DESCRIPTION OF THE TASK:
Once the pictures are set aside, copy the data below exactly as it stands.

Source records
_ _ _ _
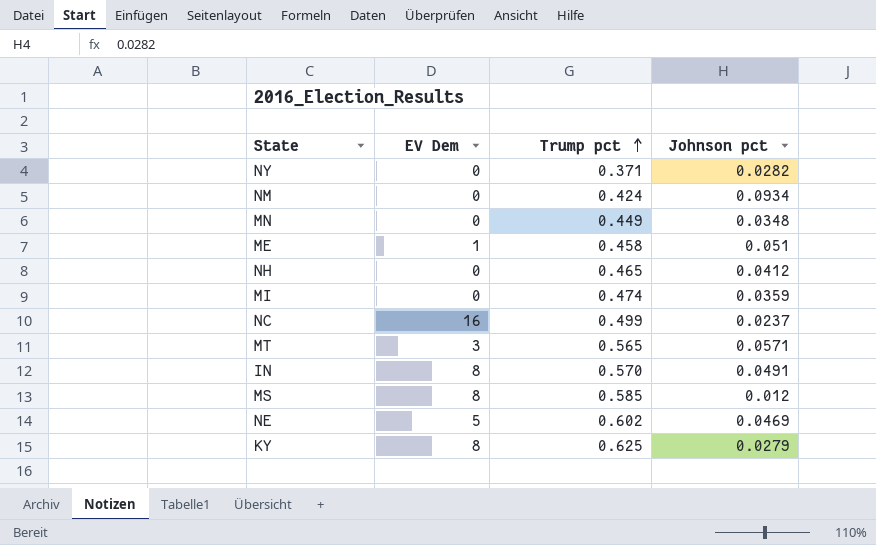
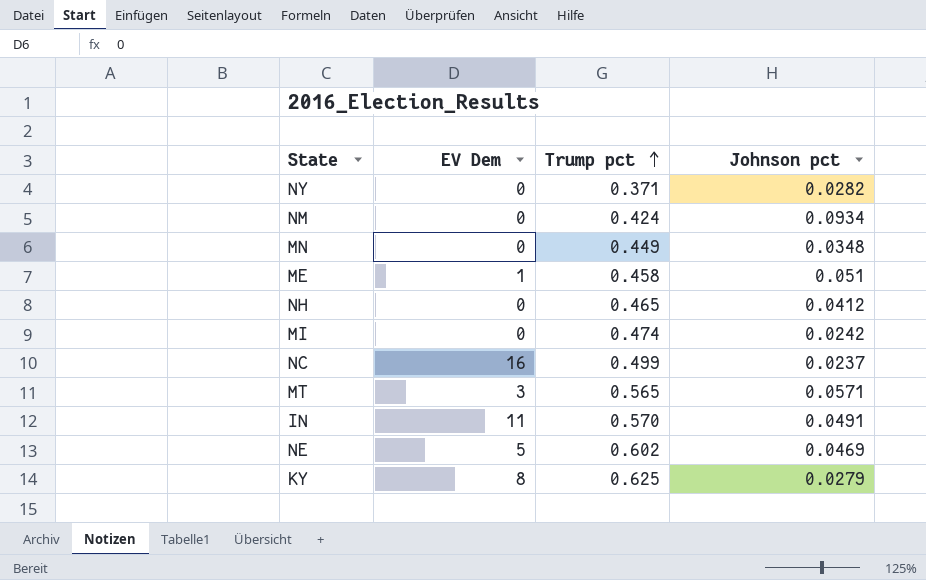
row MS: 8 | 0.585 | 0.012 -> none
MI | Johnson pct: 0.0359 -> 0.0242
IN | EV Dem: 8 -> 11

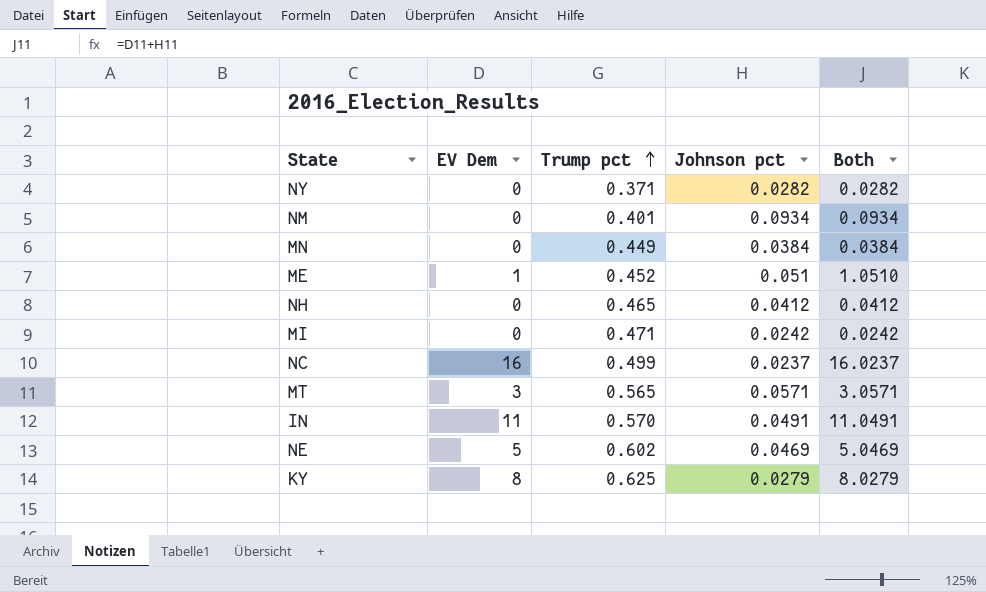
column Both | formula: none -> [EV Dem] + [Johnson pct]
NM | Trump pct: 0.424 -> 0.401
MN | Johnson pct: 0.0348 -> 0.0384
ME | Trump pct: 0.458 -> 0.452
MI | Trump pct: 0.474 -> 0.471

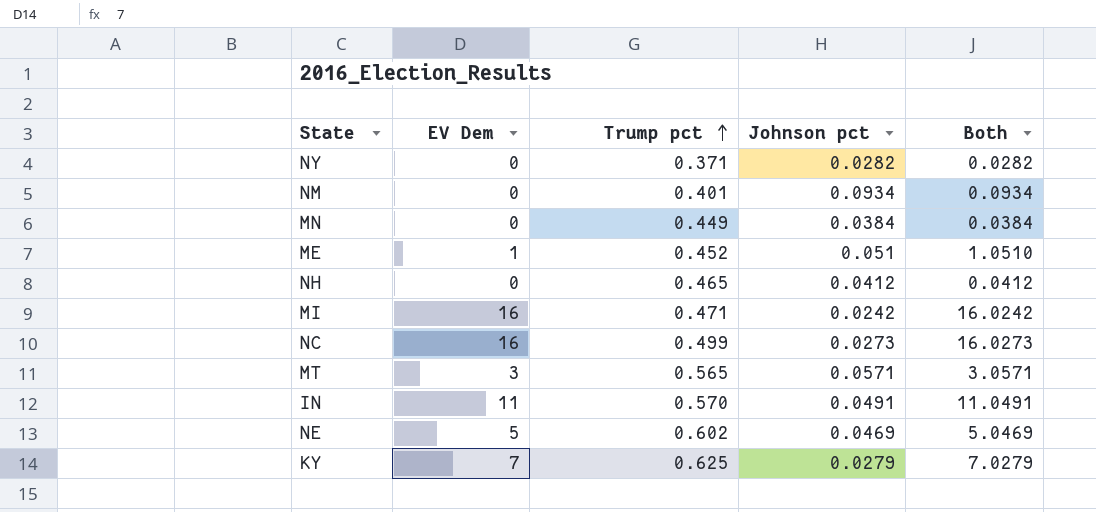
MI | EV Dem: 0 -> 16
MI | Both: 0.0242 -> 16.0242
NC | Johnson pct: 0.0237 -> 0.0273
NC | Both: 16.0237 -> 16.0273
KY | EV Dem: 8 -> 7
KY | Both: 8.0279 -> 7.0279

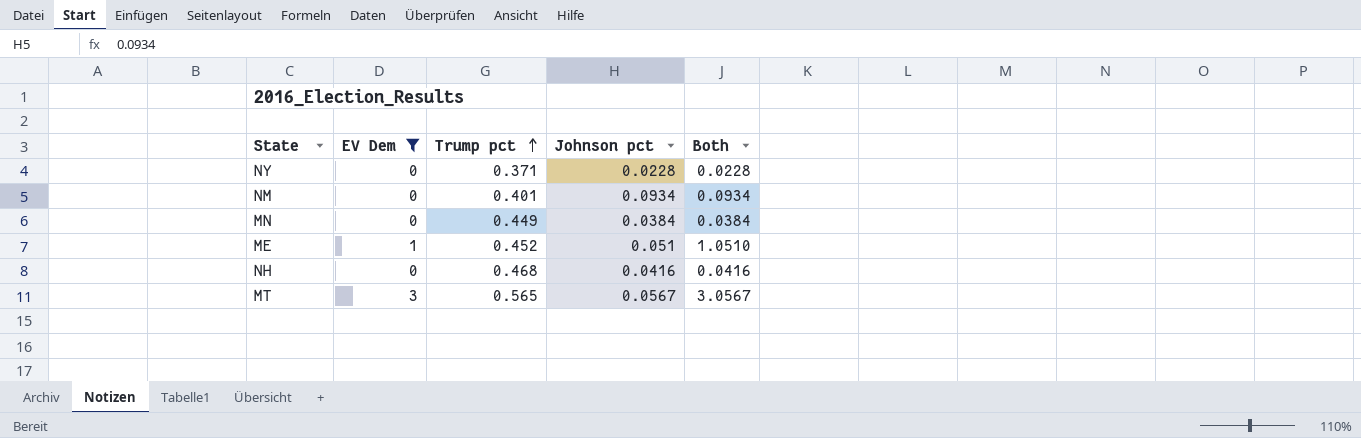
filter: none -> EV Dem <= 3
NY | Johnson pct: 0.0282 -> 0.0228
NY | Both: 0.0282 -> 0.0228
NH | Trump pct: 0.465 -> 0.468
NH | Johnson pct: 0.0412 -> 0.0416
NH | Both: 0.0412 -> 0.0416
MT | Johnson pct: 0.0571 -> 0.0567
MT | Both: 3.0571 -> 3.0567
_ _ _ _
EXERCISE OUTPUT:
row MS: 8 | 0.585 | 0.012 -> none
MI | Johnson pct: 0.0359 -> 0.0242
IN | EV Dem: 8 -> 11

column Both | formula: none -> [EV Dem] + [Johnson pct]
NM | Trump pct: 0.424 -> 0.401
MN | Johnson pct: 0.0348 -> 0.0384
ME | Trump pct: 0.458 -> 0.452
MI | Trump pct: 0.474 -> 0.471

MI | EV Dem: 0 -> 16
MI | Both: 0.0242 -> 16.0242
NC | Johnson pct: 0.0237 -> 0.0273
NC | Both: 16.0237 -> 16.0273
KY | EV Dem: 8 -> 7
KY | Both: 8.0279 -> 7.0279

filter: none -> EV Dem <= 3
NY | Johnson pct: 0.0282 -> 0.0228
NY | Both: 0.0282 -> 0.0228
NH | Trump pct: 0.465 -> 0.468
NH | Johnson pct: 0.0412 -> 0.0416
NH | Both: 0.0412 -> 0.0416
MT | Johnson pct: 0.0571 -> 0.0567
MT | Both: 3.0571 -> 3.0567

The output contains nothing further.